From 481661a66f79859446dc84eca29f92f217e00585 Mon Sep 17 00:00:00 2001
From: msm <msm@cert.pl>
Date: Wed, 16 Oct 2024 02:45:47 +0200
Subject: [PATCH 2/5] Refactor the code, hopefully

---
 libursa/SortedRun.cpp | 168 +++++++++++++++++++-----------------------
 libursa/SortedRun.h   |  56 +++++---------
 2 files changed, 96 insertions(+), 128 deletions(-)

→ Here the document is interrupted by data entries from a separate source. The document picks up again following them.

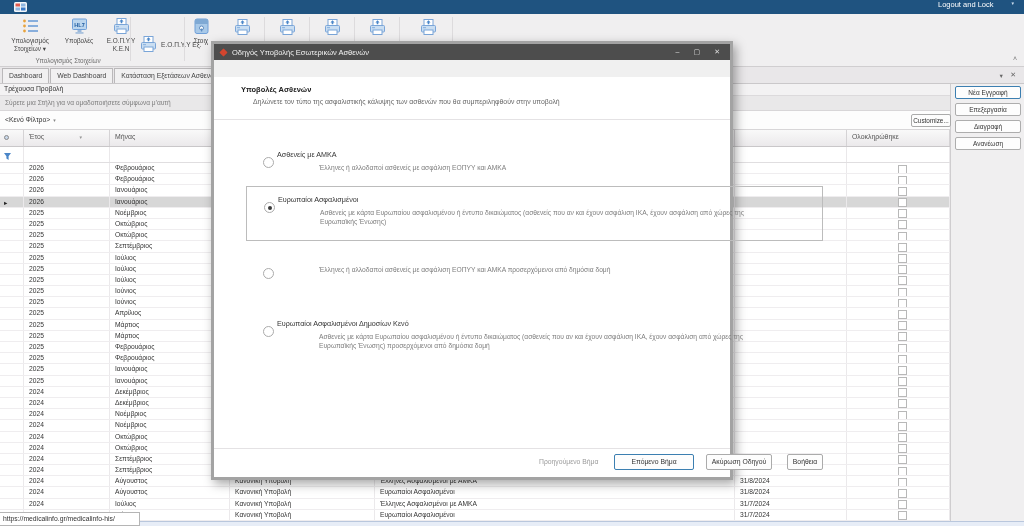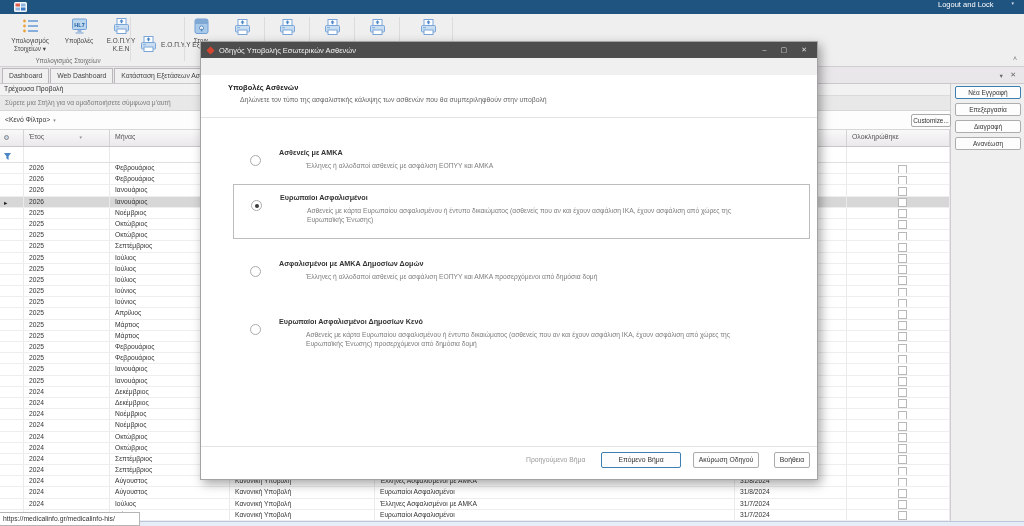"Οδηγός Υποβολής Εσωτερικών Ασθενών" #wizard { border: 1px solid #a3a3a3 -> 3px solid #a3a3a3; left: 200px -> 211px; width: 618px -> 522px }
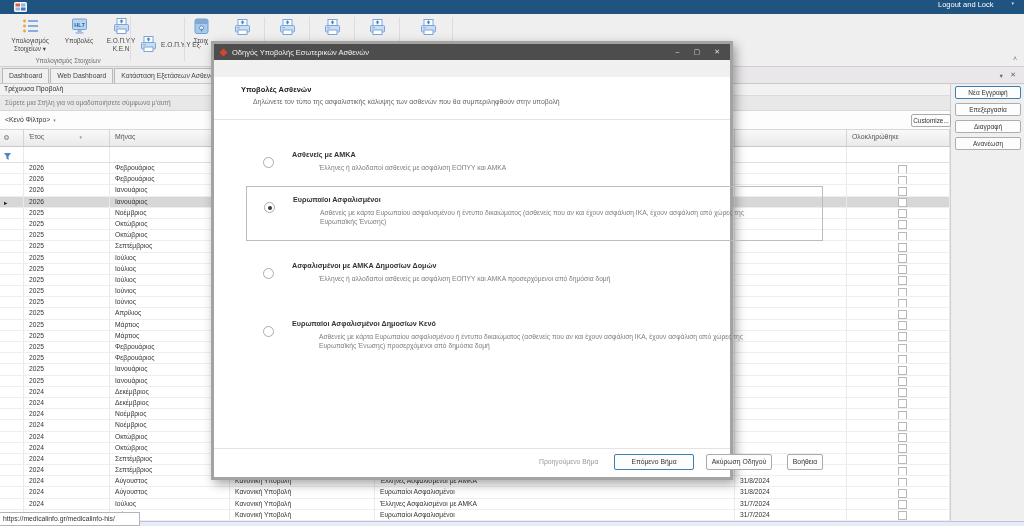"Ασθενείς με ΑΜΚΑ" .opt-title { font-weight: bold -> normal; margin-left: 46px -> 31px }
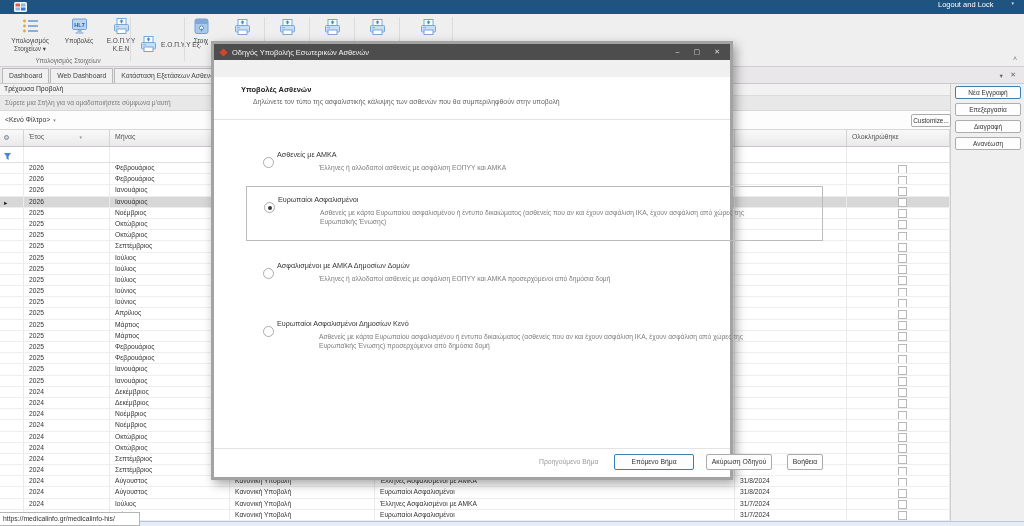"Ασφαλισμένοι με ΑΜΚΑ Δημοσίων Δομών" div.opt-title { html: <div>Ασφαλισμένοι με ΑΜΚΑ Δημοσίων Δομών</div> -> none }
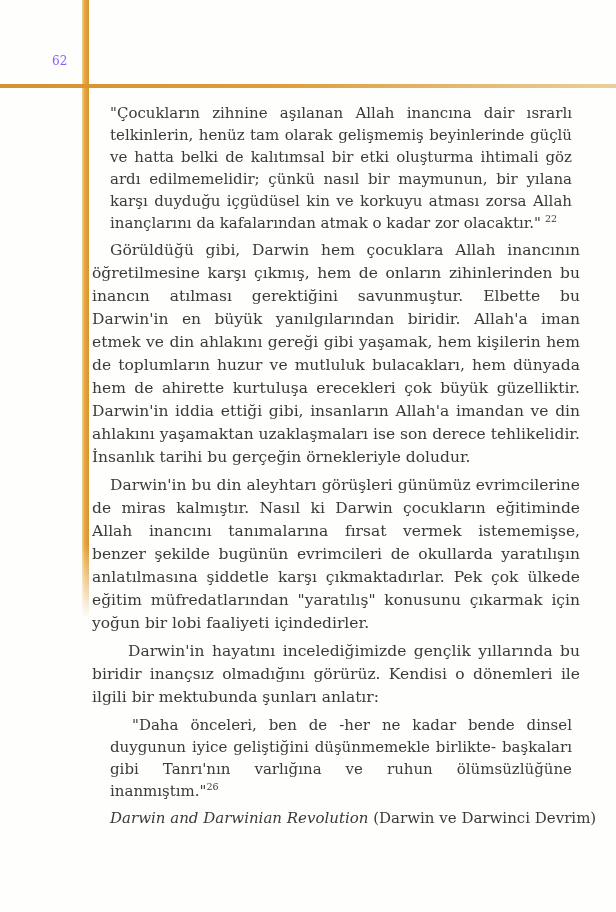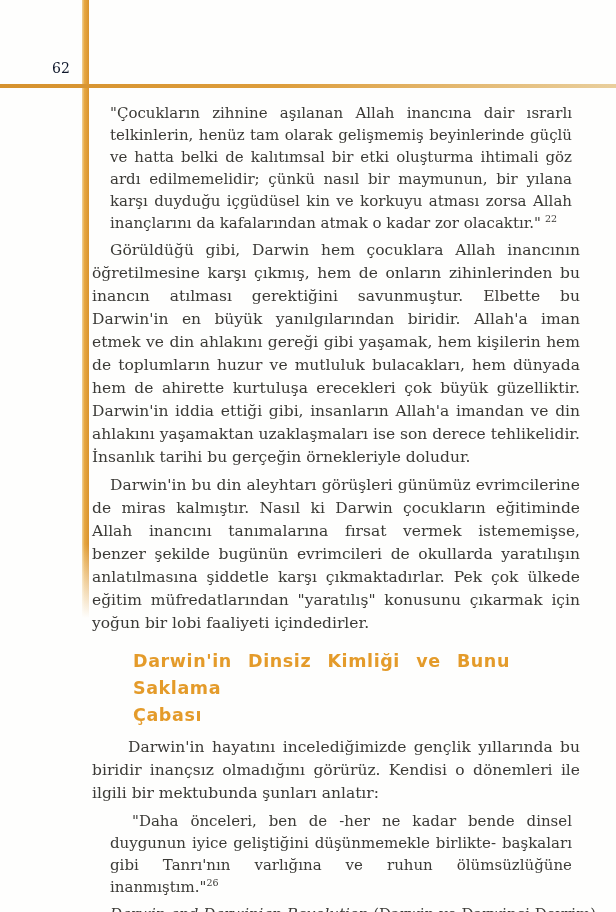"62" .pagenum { color: #0f172a -> #8b5cf6; font-size: 14px -> 12px; top: 60px -> 54px }
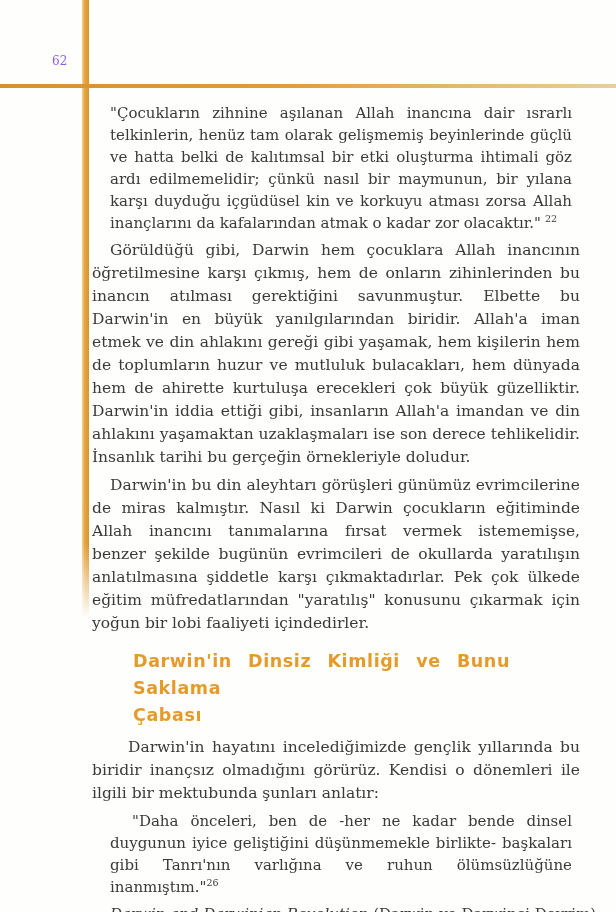"Darwin'in Dinsiz Kimliği ve Bunu" div.heading { html: <div> <div>Darwin'in Dinsiz Kimliği ve Bunu Saklama</div> <div>Çabası</div> </div> -> none }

diff --git a/libursa/SortedRun.cpp b/libursa/SortedRun.cpp
index c46cf34..9f18d70 100644
--- a/libursa/SortedRun.cpp
+++ b/libursa/SortedRun.cpp
@@ -6,23 +6,25 @@
 
 #include "Utils.h"
 
-uint32_t RunIterator::current() const {
+// Read element currently under pos.
+uint32_t run_read(uint8_t *pos) {
     uint64_t acc = 0;
     uint32_t shift = 0;
-    for (uint8_t *it = pos_;; it++) {
+    for (uint8_t *it = pos;; it++) {
         uint32_t next = *it;
         acc += (next & 0x7FU) << shift;
         shift += 7U;
         if ((next & 0x80U) == 0) {
-            return prev_ + acc + 1;
+            return acc + 1;
         }
     }
 }
 
-uint8_t *RunIterator::nextpos() {
-    for (uint8_t *it = pos_;; it++) {
-        if ((*it & 0x80) == 0) {
-            return it + 1;
+// Move pos to the next element.
+uint8_t *run_forward(uint8_t *pos) {
+    for (;; pos++) {
+        if ((*pos & 0x80) == 0) {
+            return pos + 1;
         }
     }
 }
@@ -43,113 +45,97 @@ std::vector<uint32_t>::iterator SortedRun::end() {
     return sequence_.end();
 }
 
-RunIterator SortedRun::comp_begin() {
-    validate_compression(true);
-    return RunIterator(run_.data());
-}
-
-RunIterator SortedRun::comp_end() {
-    validate_compression(true);
-    return RunIterator(run_.data() + run_.size());
-}
-
 void SortedRun::do_or(SortedRun &other) {
     // In almost every case this is already decompressed.
     decompress();
+    other.decompress();
     std::vector<FileId> new_results;
-    if (other.is_compressed()) {
-        // Unlikely case, in most cases both runs are already decompressed.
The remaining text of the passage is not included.